True file descriptor clone

497 views Asked by At

Why is there no true file descriptor clone mechanism when possible, like it is for disk files.

POSIX:

After a successful return from one of these system calls, the old and new file descriptors may be used interchangeably. They refer to the same open file description (see open(2)) and thus share file offset and file status flags; for example, if the file offset is modified by using lseek(2) on one of the descriptors, the offset is also changed for the other.

Windows:

The duplicate handle refers to the same object as the original handle. Therefore, any changes to the object are reflected through both handles. For example, if you duplicate a file handle, the current file position is always the same for both handles. For file handles to have different file positions, use the CreateFile function to create file handles that share access to the same file.

Reasons for having a clone primitive:

  • When manipulating a file archive, I want each file in the archive has to be accessible independently. The file archive should behave somewhat like a virtual filesystem.

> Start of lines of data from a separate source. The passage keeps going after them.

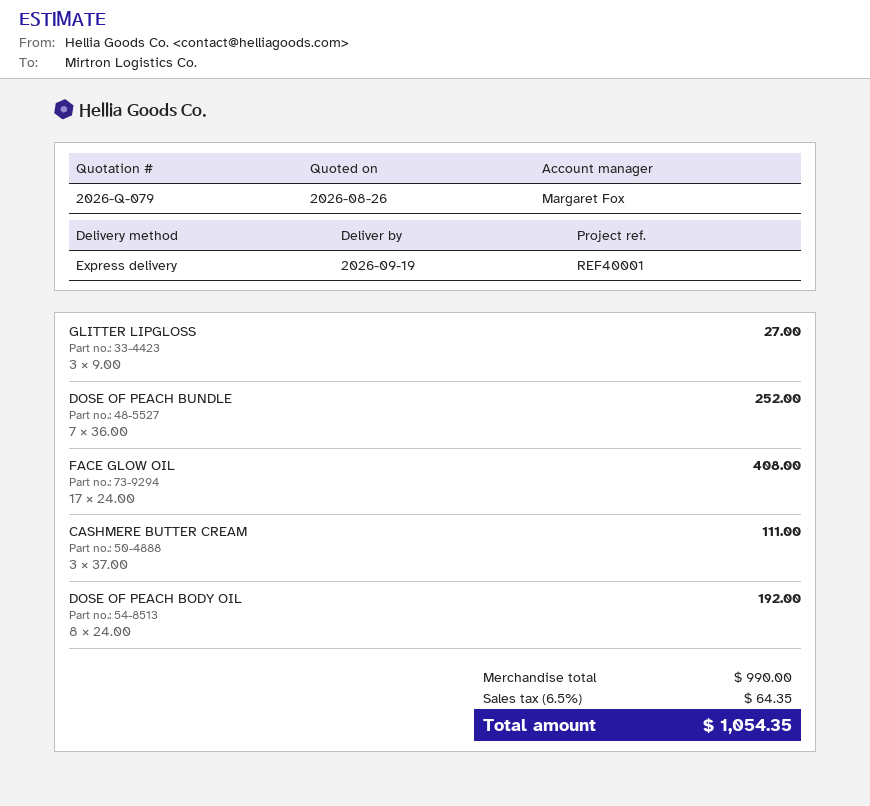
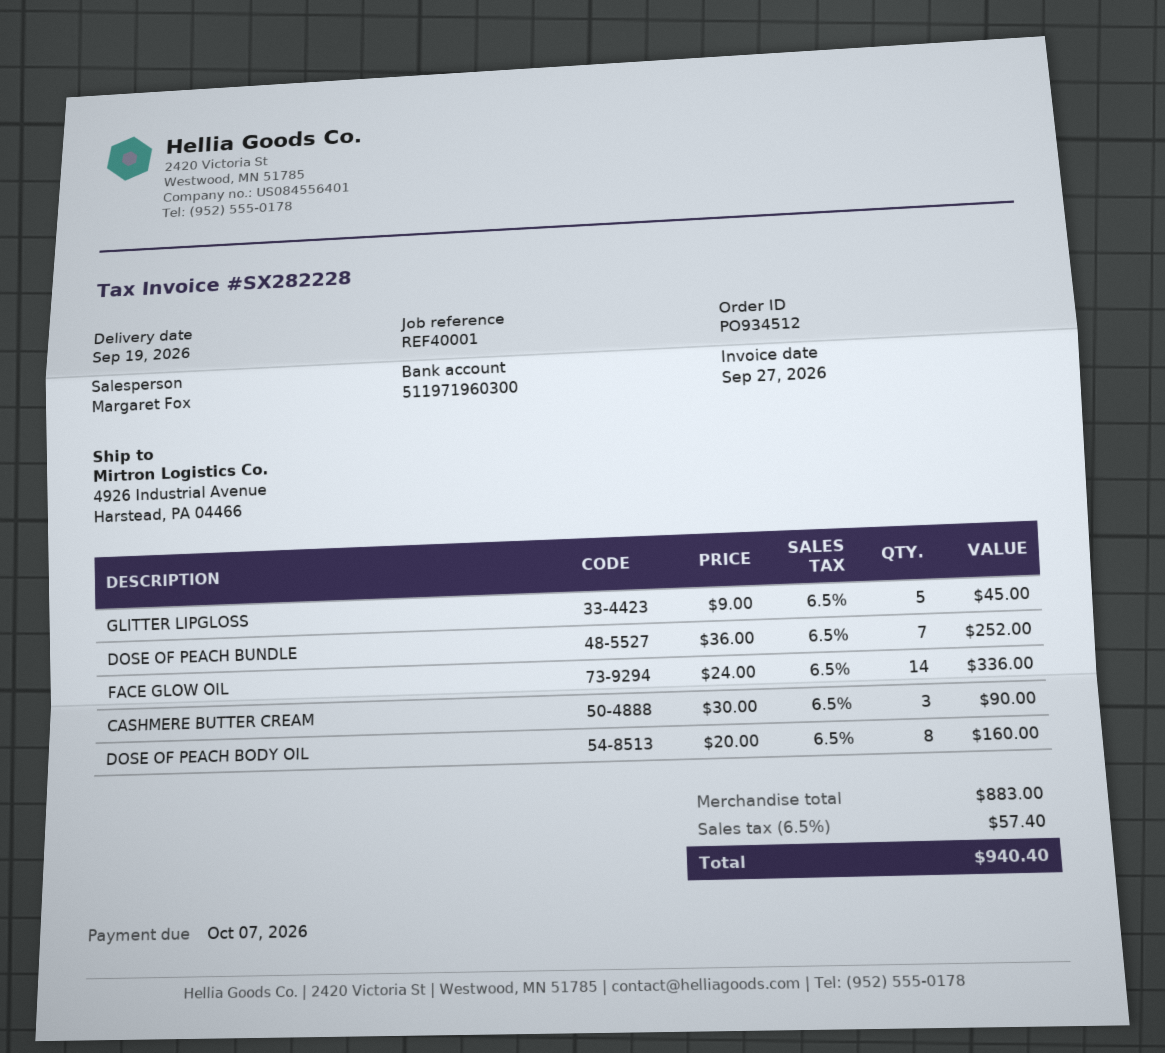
GLITTER LIPGLOSS: 3 x 9.00 = 27.00 -> 5 x 9.00 = 45.00
FACE GLOW OIL: 17 x 24.00 = 408.00 -> 14 x 24.00 = 336.00
CASHMERE BUTTER CREAM: 3 x 37.00 = 111.00 -> 3 x 30.00 = 90.00
DOSE OF PEACH BODY OIL: 8 x 24.00 = 192.00 -> 8 x 20.00 = 160.00
subtotal: 990.00 -> 883.00
tax: 6.5% = 64.35 -> 6.5% = 57.40
total: 1054.35 -> 940.40

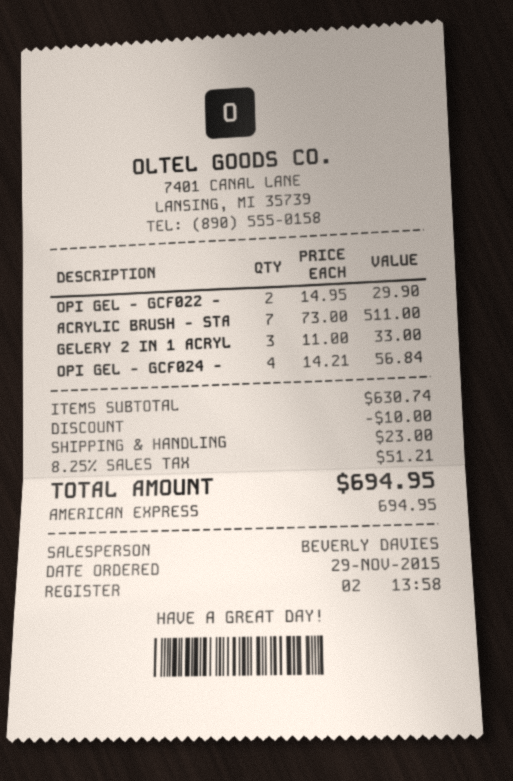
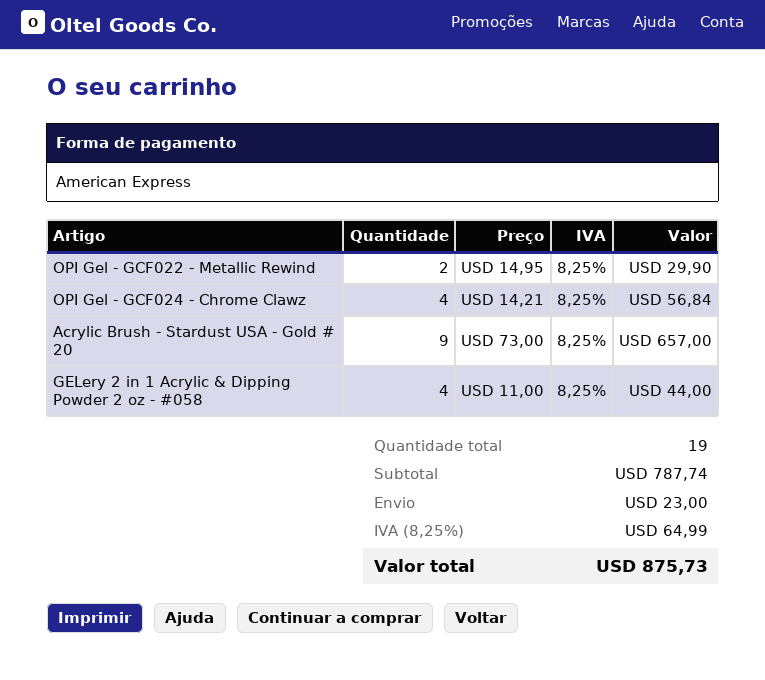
ACRYLIC BRUSH - STA: 7 x 73.00 = 511.00 -> 9 x 73.00 = 657.00
GELERY 2 IN 1 ACRYL: 3 x 11.00 = 33.00 -> 4 x 11.00 = 44.00
subtotal: 630.74 -> 787.74
discount: 10.00 -> none
tax: 8.25% = 51.21 -> 8.25% = 64.99
total: 694.95 -> 875.73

  • File type checking. Being able to clone file offsets makes it possible to read a small portion of the file without affecting the original position.

1

There are 1 answers

0
oakad On BEST ANSWER

You should consider the following: file descriptor is merely an offset into the array of "file" (literally, that's what they are called) object pointers on the kernel side. So when you duplicate the file descriptor, the kernel will simply copy the value of the file pointer from one location in the array to another and increment the reference count on the pointed to object.

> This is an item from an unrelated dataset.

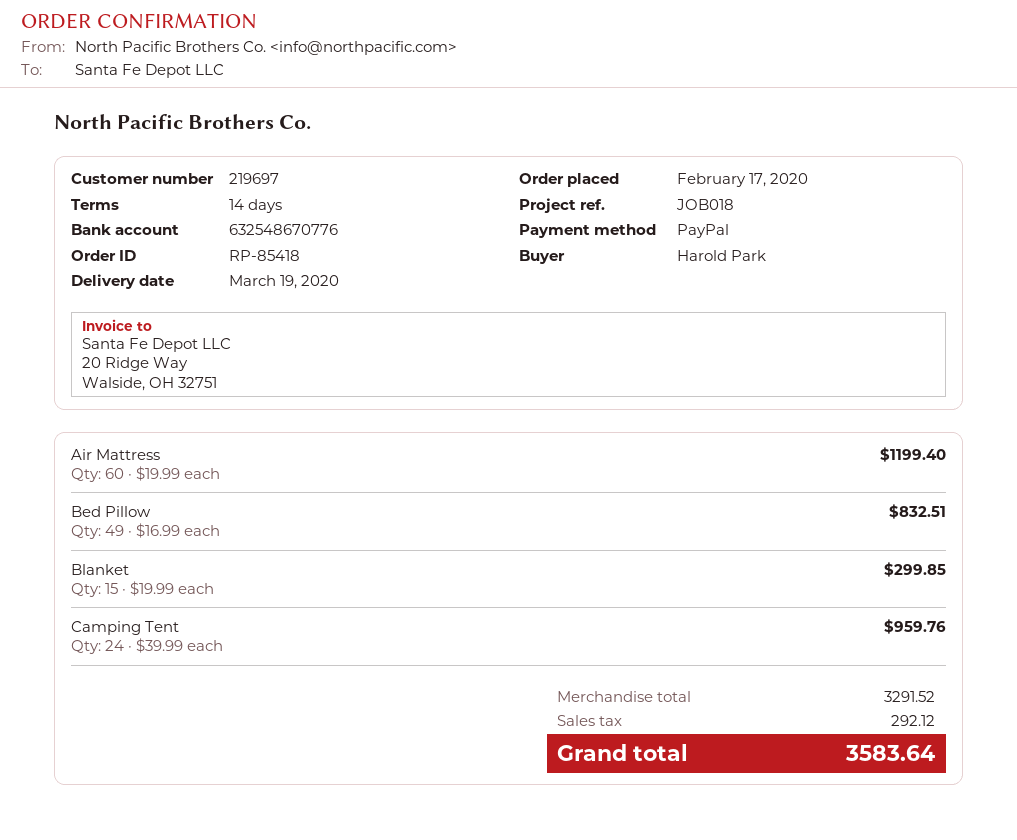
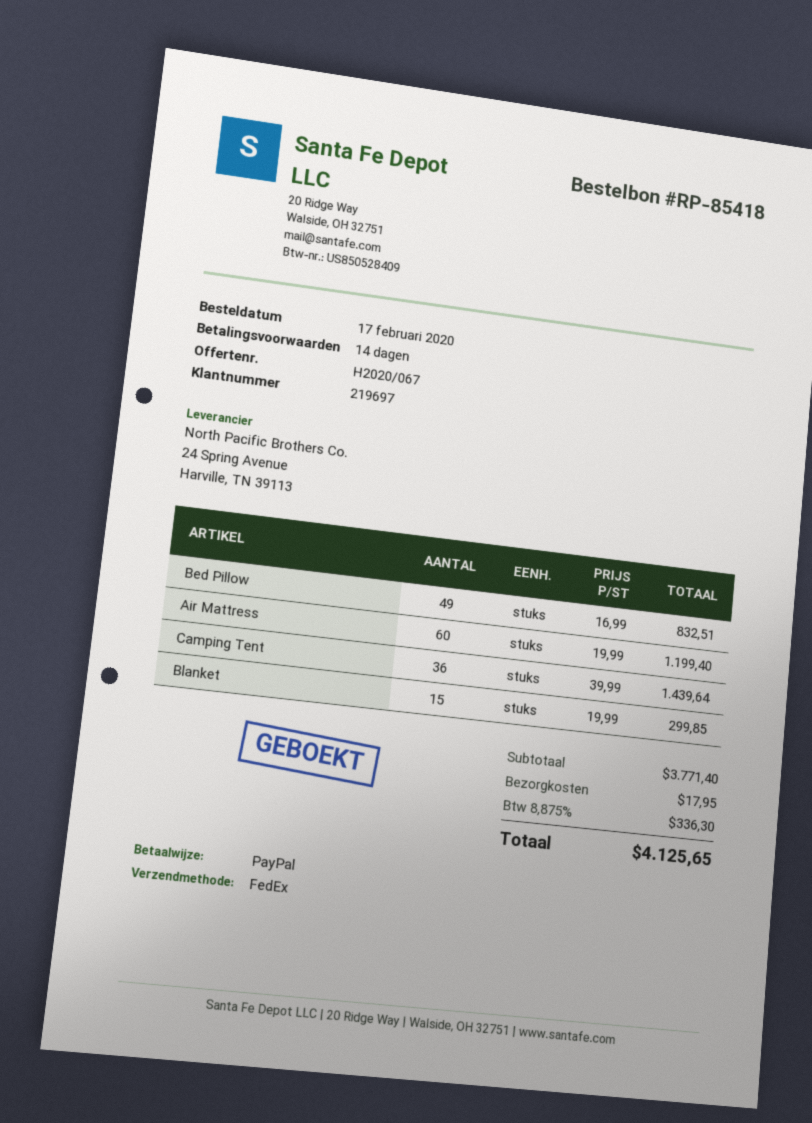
Camping Tent: 24 x 39.99 = 959.76 -> 36 x 39.99 = 1439.64
subtotal: 3291.52 -> 3771.40
shipping: none -> 17.95
tax: 292.12 -> 336.30
total: 3583.64 -> 4125.65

Thus, your issue is not with file descriptor duplication, but with management of the file offsets. The easy answer for this: do it yourself. That is, associate the current file offset with each file descriptor on the application side explicitly.

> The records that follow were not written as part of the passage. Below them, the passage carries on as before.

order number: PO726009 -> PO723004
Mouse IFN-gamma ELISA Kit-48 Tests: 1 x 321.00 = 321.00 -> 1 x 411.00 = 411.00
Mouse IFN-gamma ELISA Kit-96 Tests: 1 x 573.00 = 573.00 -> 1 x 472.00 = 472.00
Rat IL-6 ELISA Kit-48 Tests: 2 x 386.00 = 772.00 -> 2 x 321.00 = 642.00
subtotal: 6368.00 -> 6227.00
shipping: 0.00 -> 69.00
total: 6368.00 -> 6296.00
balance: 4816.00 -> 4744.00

Of course, the most basic file access system calls read() and write() make use of kernel maintained file offset variable, if it's available (and it's only available if you are dealing with "normal" random access files). But more advanced file access system calls will expect the desired file offset to be supplied by the application on each invocation. Those include pread()/pwrite(), preadv()/pwritev() and aio_read()/aio_write (the later is probably the best approach for writing parallel access applications like the one you described).

On Windows, ReadFile()/WriteFile(), ReadFileScatter()/WriteFileGather() and ReadFileEx()/WriteFileEx() analogously expect to be passed the file offset on every invocation (via the lpOverlapped argument).